3. A 5.0 kg box is pulled up a rough (μ = 0.10) incline by a force of 50. N for a distance of 20. m. If the speed of the box is 5.0 m/s initially, what is its speed the instant it has traveled the 20. -m up the incline?

4. A 10.-kg box is released from rest and slides down an 800. cm tall incline and then compresses a spring (k = 50. N/m). What is the maximum spring compression before the box is pushed away?

5. A 10.-kg box is held against a spring, which is compressed 2.0 m as shown. If the box is moving at 10. m/s when it reaches the top of the incline, what is the spring constant (k)?

6. The system above is released from rest. The instance the suspended mass has fallen 8.0 meters, the blocks have speeds of 8.0 m/s. ($m_{susp} = 10.0 \, kg$, $m_{table} = 4.0 \, kg$).
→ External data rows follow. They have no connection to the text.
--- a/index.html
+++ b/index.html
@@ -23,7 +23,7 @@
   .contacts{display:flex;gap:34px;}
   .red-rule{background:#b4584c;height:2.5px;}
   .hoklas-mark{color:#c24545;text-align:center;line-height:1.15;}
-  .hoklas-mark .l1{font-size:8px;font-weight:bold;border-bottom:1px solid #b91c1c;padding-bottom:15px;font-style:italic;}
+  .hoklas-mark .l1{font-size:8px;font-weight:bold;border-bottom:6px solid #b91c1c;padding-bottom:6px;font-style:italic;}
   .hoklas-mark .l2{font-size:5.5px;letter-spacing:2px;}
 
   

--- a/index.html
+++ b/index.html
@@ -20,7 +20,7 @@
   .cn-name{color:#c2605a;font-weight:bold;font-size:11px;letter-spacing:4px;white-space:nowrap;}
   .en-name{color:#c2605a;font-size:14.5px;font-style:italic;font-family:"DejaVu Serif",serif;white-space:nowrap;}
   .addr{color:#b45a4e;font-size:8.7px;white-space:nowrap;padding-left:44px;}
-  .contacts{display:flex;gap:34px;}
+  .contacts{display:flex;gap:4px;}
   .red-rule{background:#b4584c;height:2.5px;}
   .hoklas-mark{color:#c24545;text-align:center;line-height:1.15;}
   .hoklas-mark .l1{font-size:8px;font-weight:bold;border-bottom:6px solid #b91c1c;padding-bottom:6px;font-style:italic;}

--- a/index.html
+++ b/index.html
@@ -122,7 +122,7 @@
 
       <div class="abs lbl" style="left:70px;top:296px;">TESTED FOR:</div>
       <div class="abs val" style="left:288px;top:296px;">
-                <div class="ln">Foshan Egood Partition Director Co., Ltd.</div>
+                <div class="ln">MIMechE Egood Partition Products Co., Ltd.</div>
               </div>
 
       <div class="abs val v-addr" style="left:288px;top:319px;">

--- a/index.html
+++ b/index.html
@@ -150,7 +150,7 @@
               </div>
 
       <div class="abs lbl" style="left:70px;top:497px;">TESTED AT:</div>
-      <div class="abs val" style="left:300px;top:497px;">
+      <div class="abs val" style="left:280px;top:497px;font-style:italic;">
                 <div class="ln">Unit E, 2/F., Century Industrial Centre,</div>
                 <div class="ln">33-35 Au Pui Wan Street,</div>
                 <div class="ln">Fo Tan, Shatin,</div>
How much energy did friction take away?

Teacher CER Key: Module 6

Energy Prob 1 Claim: Height $= 36.1 \, m$.

Energy Prob 1 Reasoning: $W = mgh \implies 115.0 \, J = (0.325 \, kg)(9.8 \, m/s^2)h \implies h = 36.1 \, m$.
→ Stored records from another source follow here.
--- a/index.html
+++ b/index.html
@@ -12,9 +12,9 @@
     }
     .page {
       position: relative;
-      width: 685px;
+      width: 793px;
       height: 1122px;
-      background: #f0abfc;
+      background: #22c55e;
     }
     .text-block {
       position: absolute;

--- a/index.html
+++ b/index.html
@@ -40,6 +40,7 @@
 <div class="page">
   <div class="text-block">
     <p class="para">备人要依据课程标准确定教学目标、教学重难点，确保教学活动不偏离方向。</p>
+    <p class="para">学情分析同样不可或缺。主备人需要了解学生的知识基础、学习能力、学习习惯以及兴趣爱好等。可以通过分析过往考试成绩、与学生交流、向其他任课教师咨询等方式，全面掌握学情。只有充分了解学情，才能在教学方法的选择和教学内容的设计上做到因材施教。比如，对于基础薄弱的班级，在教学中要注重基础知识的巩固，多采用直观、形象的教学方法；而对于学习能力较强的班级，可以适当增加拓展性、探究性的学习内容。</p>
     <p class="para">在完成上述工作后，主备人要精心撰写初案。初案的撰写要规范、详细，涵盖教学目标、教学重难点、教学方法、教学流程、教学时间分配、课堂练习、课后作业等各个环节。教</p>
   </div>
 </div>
COE Prob 6c Claim: $E_{total} = 1230.0 \, J$.

COE Prob 6c Reasoning: $KE = 0.5(5.0 \, kg)(10.0 \, m/s)^2 = 250.0 \, J$. $PE = (5.0 \, kg)(9.8 \, m/s^2)(20.0 \, m) = 980.0 \, J$. $Total = 1230.0 \, J$.

Work Prob 1 Claim: $v = 11.5 \, m/s$.

Work Prob 1 Reasoning: $F_{net} = 100.0\cos(36.87^\circ) - 0.1(mg - 100.0\sin(36.87^\circ)) = 66.4 \, N$. $W_{net} = 66.4 \, N \cdot 20.0 \, m = 1328.0 \, J$. $1328.0 \, J = 0.5(20.0 \, kg)v^2 \implies v = 11.5 \, m/s$.

Work Prob 6 Claim: $W_f = 336.0 \, J$.

Work Prob 6 Reasoning: $PE_{lost} = (10.0 \, kg)(9.8 \, m/s^2)(8.0 \, m) = 784.0 \, J$. $KE_{gained} = 0.5(10.0+4.0 \, kg)(8.0 \, m/s)^2 = 448.0 \, J$. Friction energy loss $= 784.0 \, J - 448.0 \, J = 336.0 \, J$.